##### Exercise inputs
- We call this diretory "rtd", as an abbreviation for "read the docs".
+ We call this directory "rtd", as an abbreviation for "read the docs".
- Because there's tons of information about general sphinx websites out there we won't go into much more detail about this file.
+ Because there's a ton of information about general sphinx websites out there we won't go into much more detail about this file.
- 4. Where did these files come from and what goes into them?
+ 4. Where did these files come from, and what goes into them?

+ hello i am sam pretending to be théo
##########
##### Exercise inputs
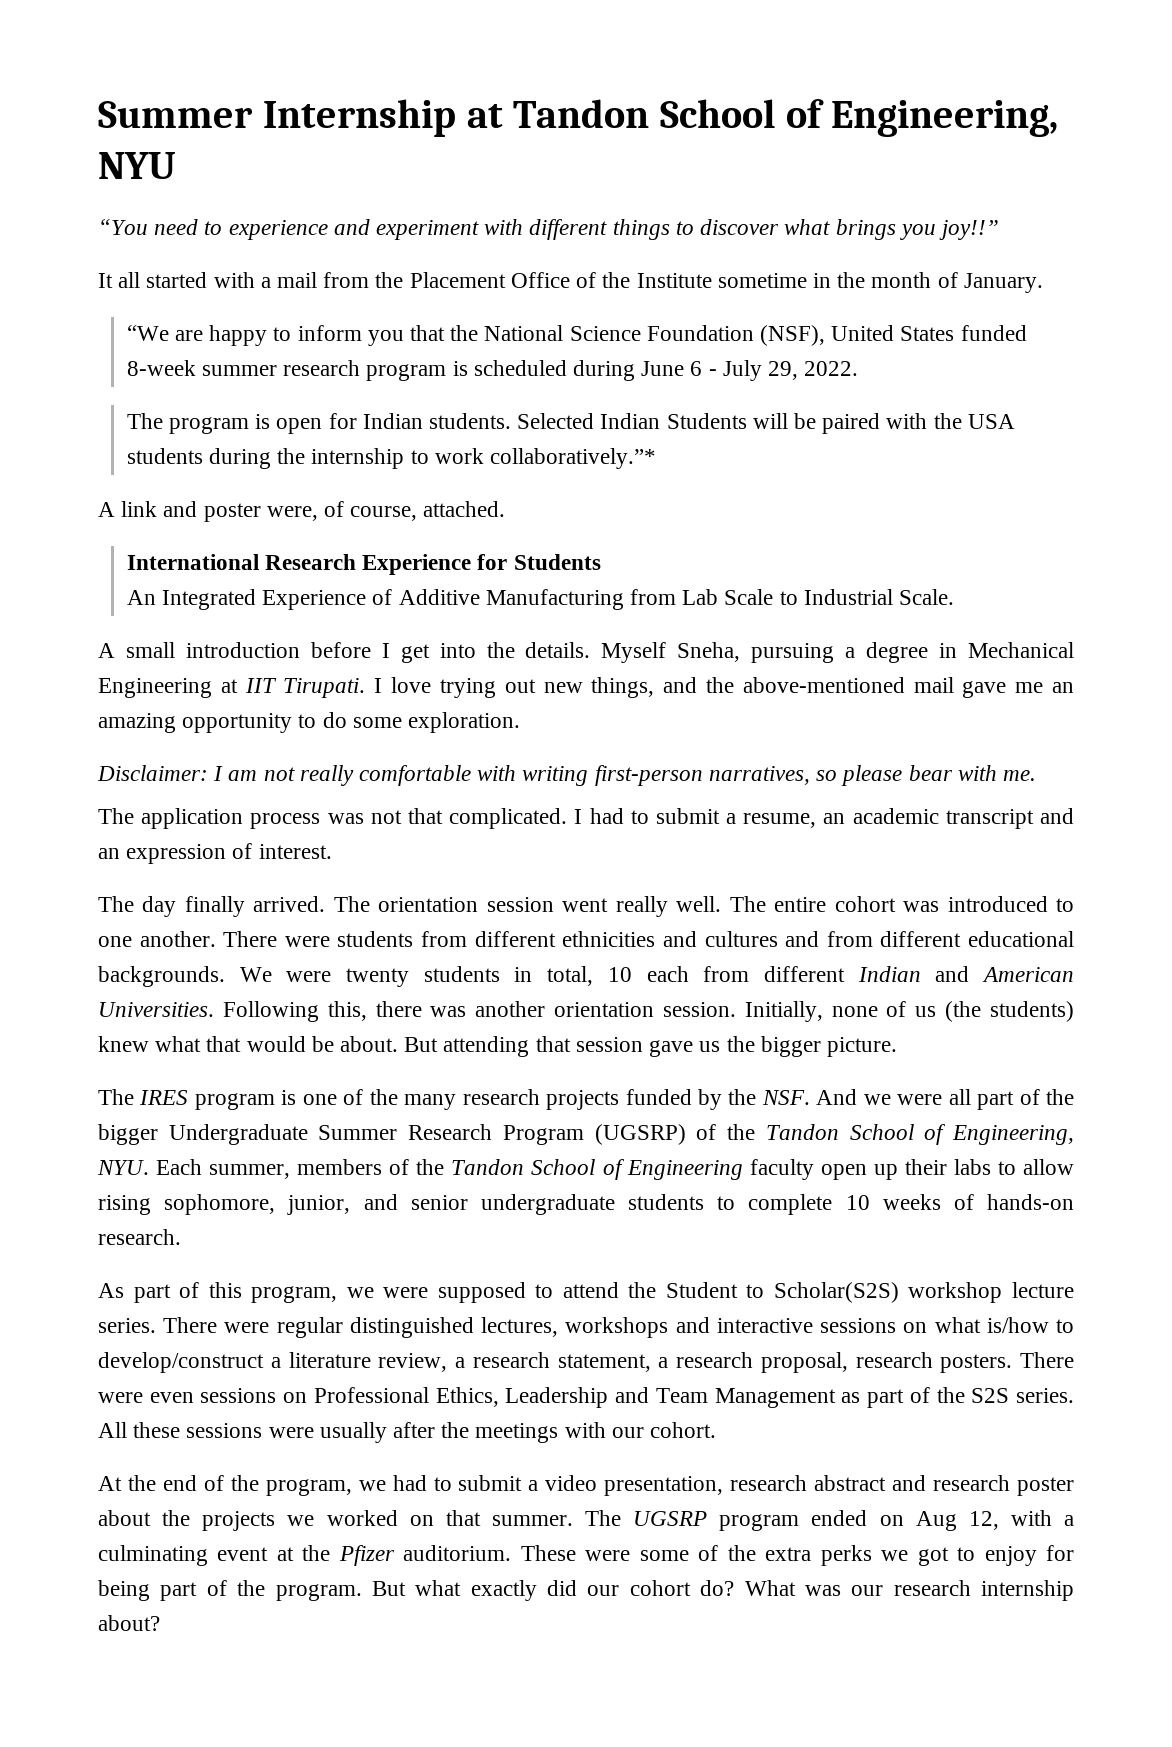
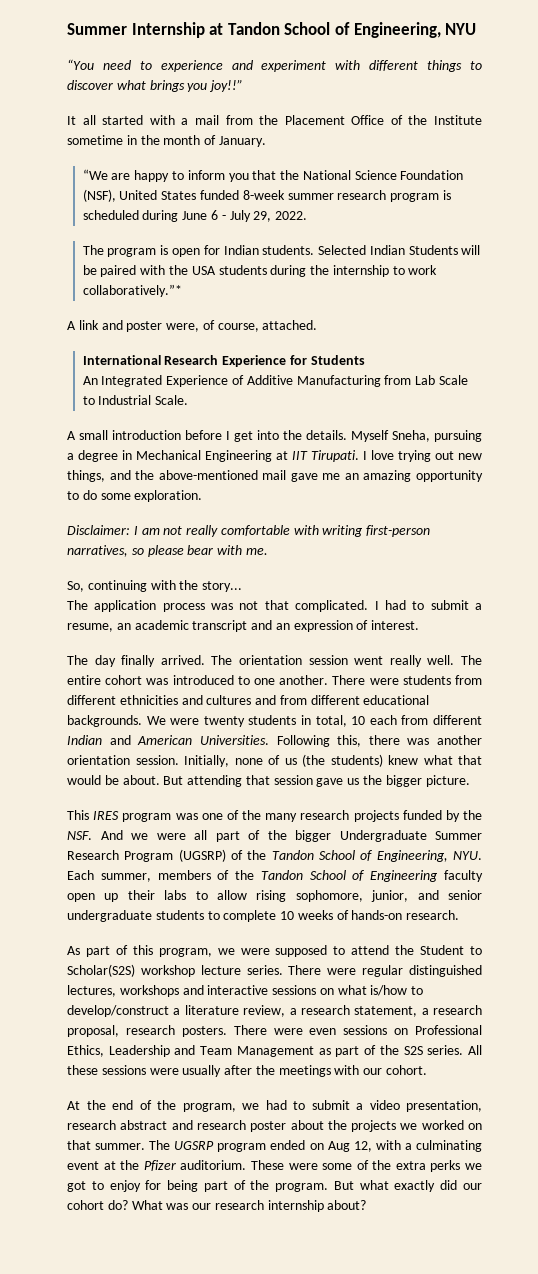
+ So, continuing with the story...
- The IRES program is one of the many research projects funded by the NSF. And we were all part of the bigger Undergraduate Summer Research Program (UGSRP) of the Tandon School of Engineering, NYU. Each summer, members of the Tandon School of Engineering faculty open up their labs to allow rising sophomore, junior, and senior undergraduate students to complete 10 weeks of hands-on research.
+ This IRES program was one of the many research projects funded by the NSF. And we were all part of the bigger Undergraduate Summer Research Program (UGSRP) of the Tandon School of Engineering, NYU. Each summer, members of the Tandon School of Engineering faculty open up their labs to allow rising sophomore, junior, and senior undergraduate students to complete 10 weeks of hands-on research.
##########
• [Description of the task]:
Only the lines above starting at the line that holds "- We call this" and ending at the line that holds "pretending to be théo" are to be repeated, exactly and in full.

• [Answer to the problem]:
- We call this diretory "rtd", as an abbreviation for "read the docs".
+ We call this directory "rtd", as an abbreviation for "read the docs".
- Because there's tons of information about general sphinx websites out there we won't go into much more detail about this file.
+ Because there's a ton of information about general sphinx websites out there we won't go into much more detail about this file.
- 4. Where did these files come from and what goes into them?
+ 4. Where did these files come from, and what goes into them?

+ hello i am sam pretending to be théo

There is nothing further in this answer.